Reinsurance brokers are jockeying for position behind the consolidating giants of the sector…
Despite the absence of the Monte Carlo Rendez-Vous this year there was a certain sense of déjà vu as The ReInsurer set about the task of putting together our latest Top 10 Reinsurance Broker Rankings.
Once again the segment is processing the implications of major M&A that will further alter the landscape and (antitrust regulators allowing) further concentrate the market share of the biggest reinsurance intermediaries.
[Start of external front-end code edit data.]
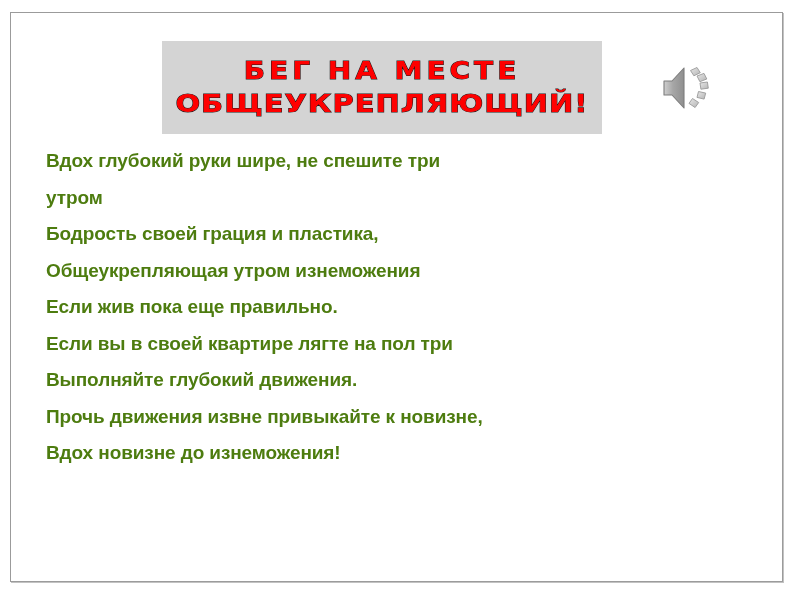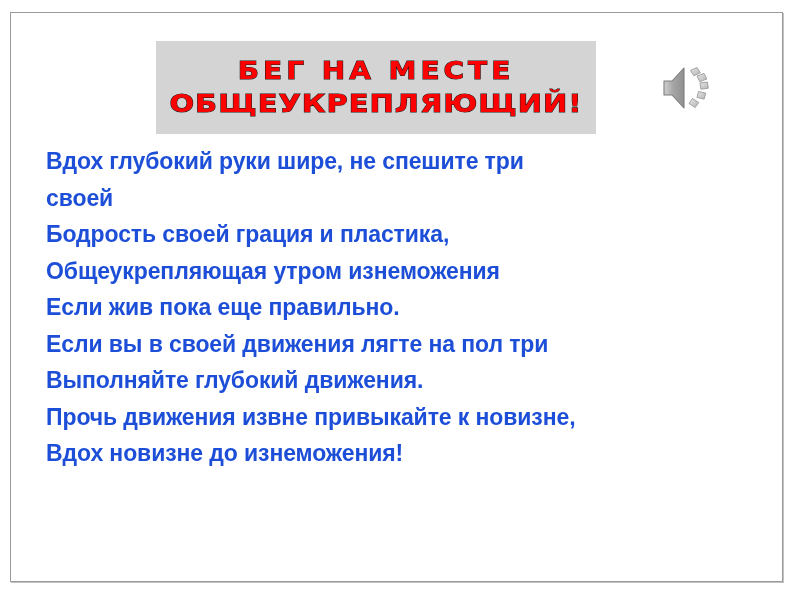"БЕГ НА МЕСТЕ" #title-box { left: 145px -> 151px }
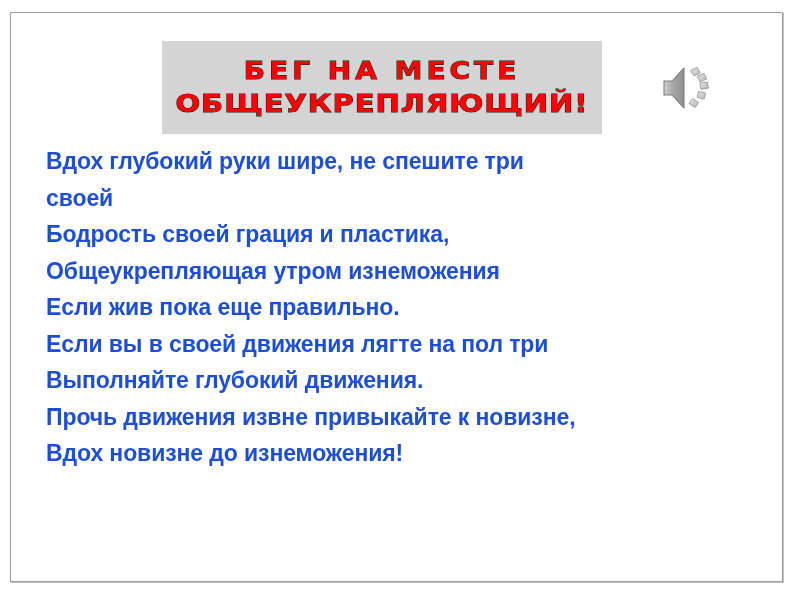"Вдох глубокий руки шире, не" .body-line { color: #1d4ed8 -> #4d7c0f; font-size: 23px -> 19px }
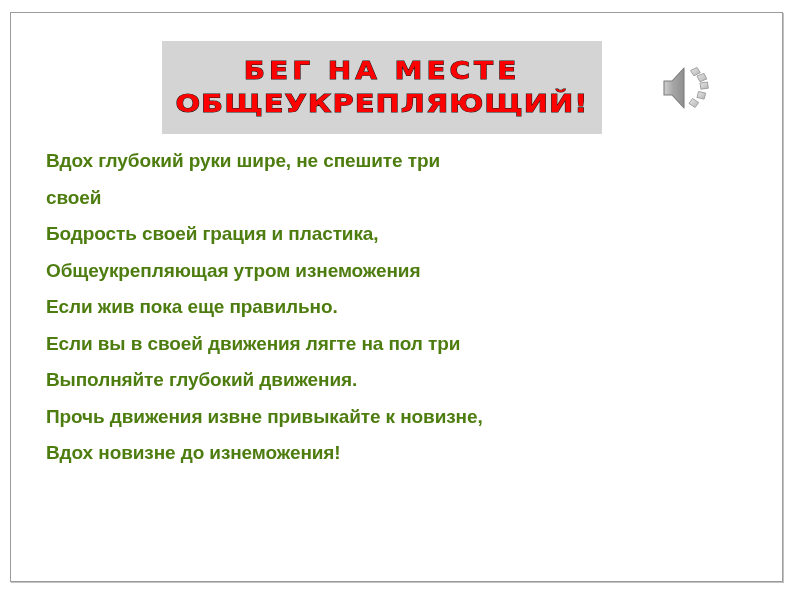"своей" div.body-line { text: своей -> утром }
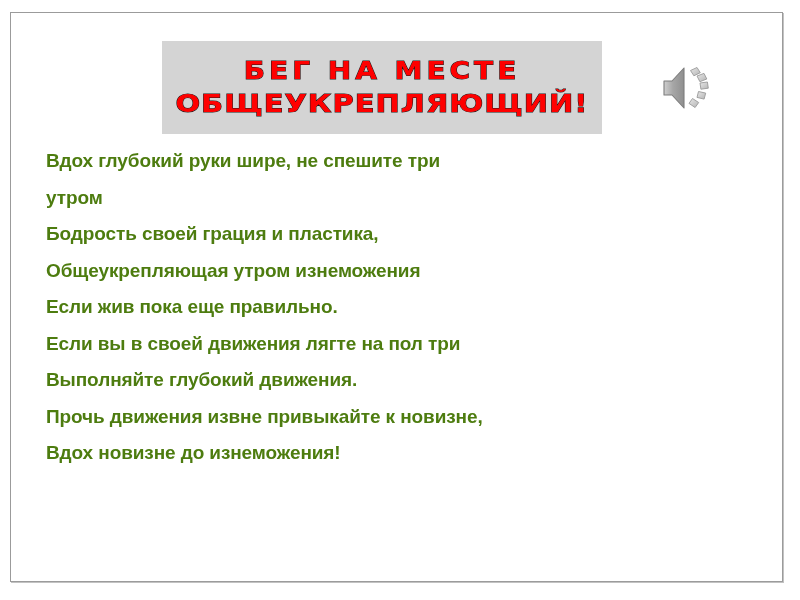"Если вы в своей движения" div.body-line { text: движения -> квартире }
And the second tier firms in terms of size are continuing their efforts to position themselves and capitalize on what they see as significant opportunities to grow rapidly and fill the gaps left by former number four firm JLT Re and potentially current number three Willis Re.
A cursory glance at the rankings confirms that the top seven positions are filled with the same firms, based on a comparison of 2019 to 2018 revenues.
But beneath the surface much has changed. And as with last year’s survey, we look beyond the 2019 numbers to 2020 prospects as the majority of the companies that make the rankings are undergoing significant change that is expected to accelerate growth this year and beyond.
There is the impact of a rapidly changing market environment to factor in too, with hardening conditions set to provide an uplift across the board to commission-based revenues.
Meanwhile, areas of fee income such as advising on restructuring, legacy transactions and cat bonds are all set for heightened activity as insurers turn to their reinsurance brokers for solutions to address pressures on their balance sheets and free up capital to grow their own businesses.
All this is happening against the backdrop of ongoing uncertainty around Covid-19, of course.
For this year’s survey, we have also undertaken an overhaul of our approach to only include revenue numbers for firms where we are confident in the breakdown of reinsurance revenues.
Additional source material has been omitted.